Eine der wichtigsten und schnellsten Übungen betrifft die Hüfte an sich, genauer gesagt die Hüftstrecker. Bei dieser Übung legen Sie sich mit dem Bauch auf die Faszienrolle, genau in der Höhe der Hüfte und spreizen das andere Bein ab. Im Anschluss rollen Sie sich langsam nach vorne und hinten. Im Anschluss wird das Bein gewechselt. Nach dem Training der Hüfte werden die Oberschenkelvorderseiten bis knapp oberhalb des Knies auf die gleiche Weise trainiert. Ebenfalls effektiv ist das seitliche Rollen über die Faszienrolle. Dabei wird knapp unter dem Arm gestartet. Beim Abrollen darf es aber nicht zu tief gehen, da sonst Verletzungen der untersten Rippen drohen.

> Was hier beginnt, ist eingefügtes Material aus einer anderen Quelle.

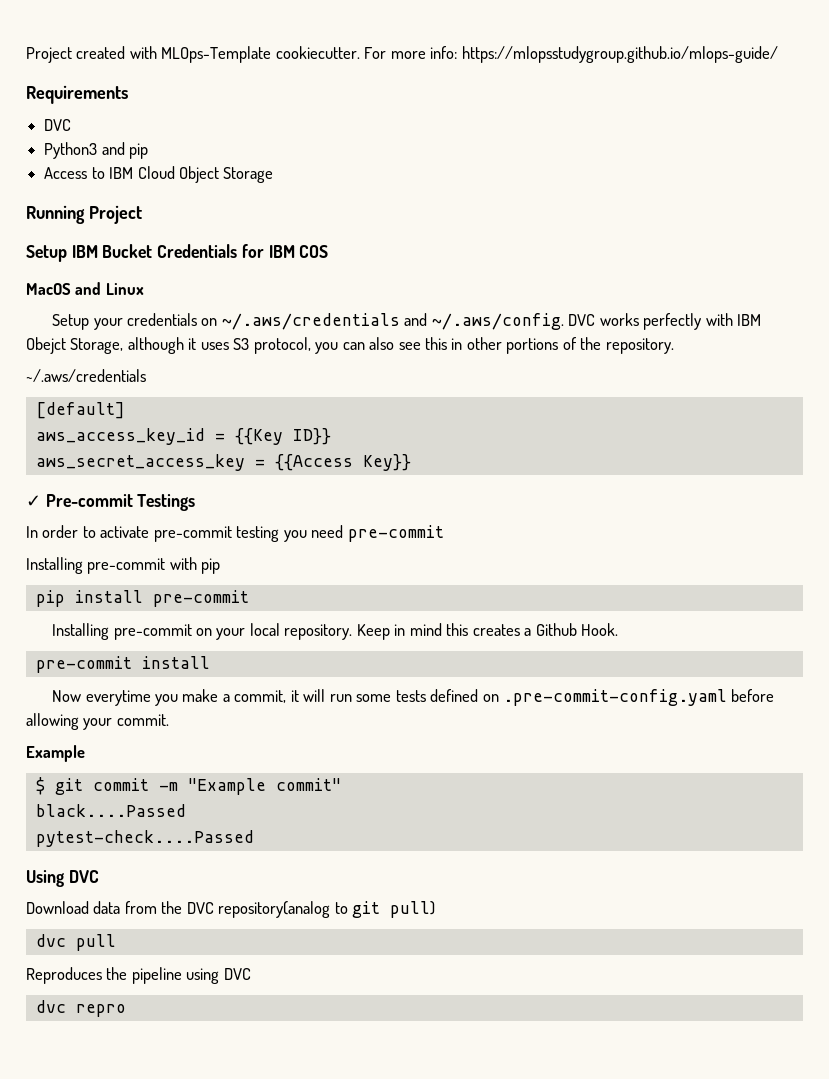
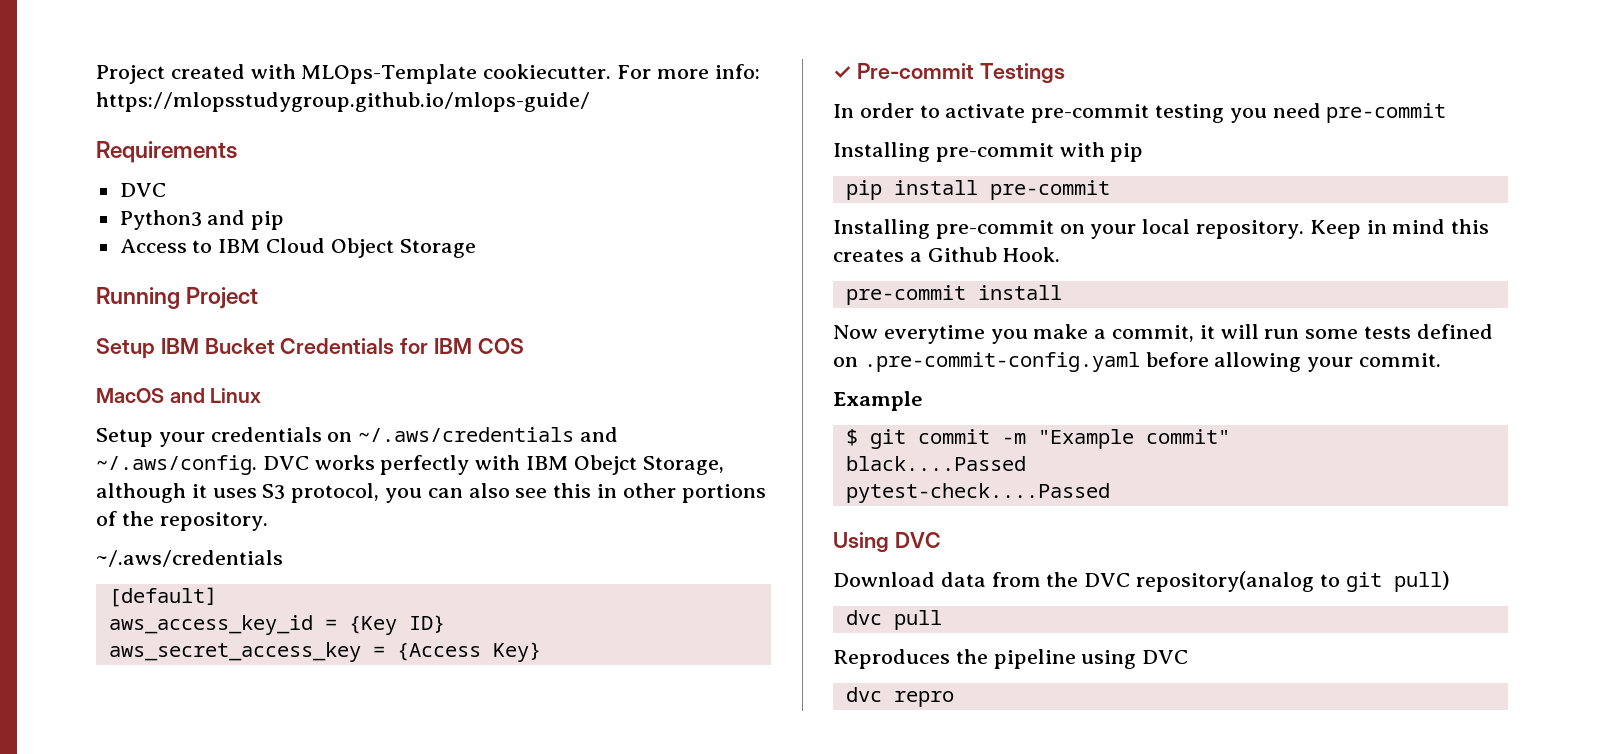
- aws_access_key_id = {{Key ID}}
+ aws_access_key_id = {Key ID}
- aws_secret_access_key = {{Access Key}}
+ aws_secret_access_key = {Access Key}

Alle Übungen mit der Blackroll Standard sind auch für Anfänger mit der Faszienrolle geeignet und können ebenfalls zur Vorbeugung verwendet werden. Schließlich ist es nicht notwendig auf die Schmerzen und Fehlstellungen zu warten, bis etwas unternommen wird. Insgesamt dauert es vielleicht zehn Minuten oder weniger, bis die wichtigsten Übungen gegen den Posterior Pelvic Tilt durchgeführt werden. Benötigt wird lediglich die Faszienrolle. Ein wenig Geduld und Vorsicht können ebenfalls nicht schaden. Mit den einzelnen Übungen werden die Muskeln und Faszien rund um das Becken und die Hüfte gestärkt und effektiv trainiert. Dadurch werden Fehlhaltungen verhindert oder nach und nach behandelt, wenn die Übungen langfristig in den Alltag eingebaut werden.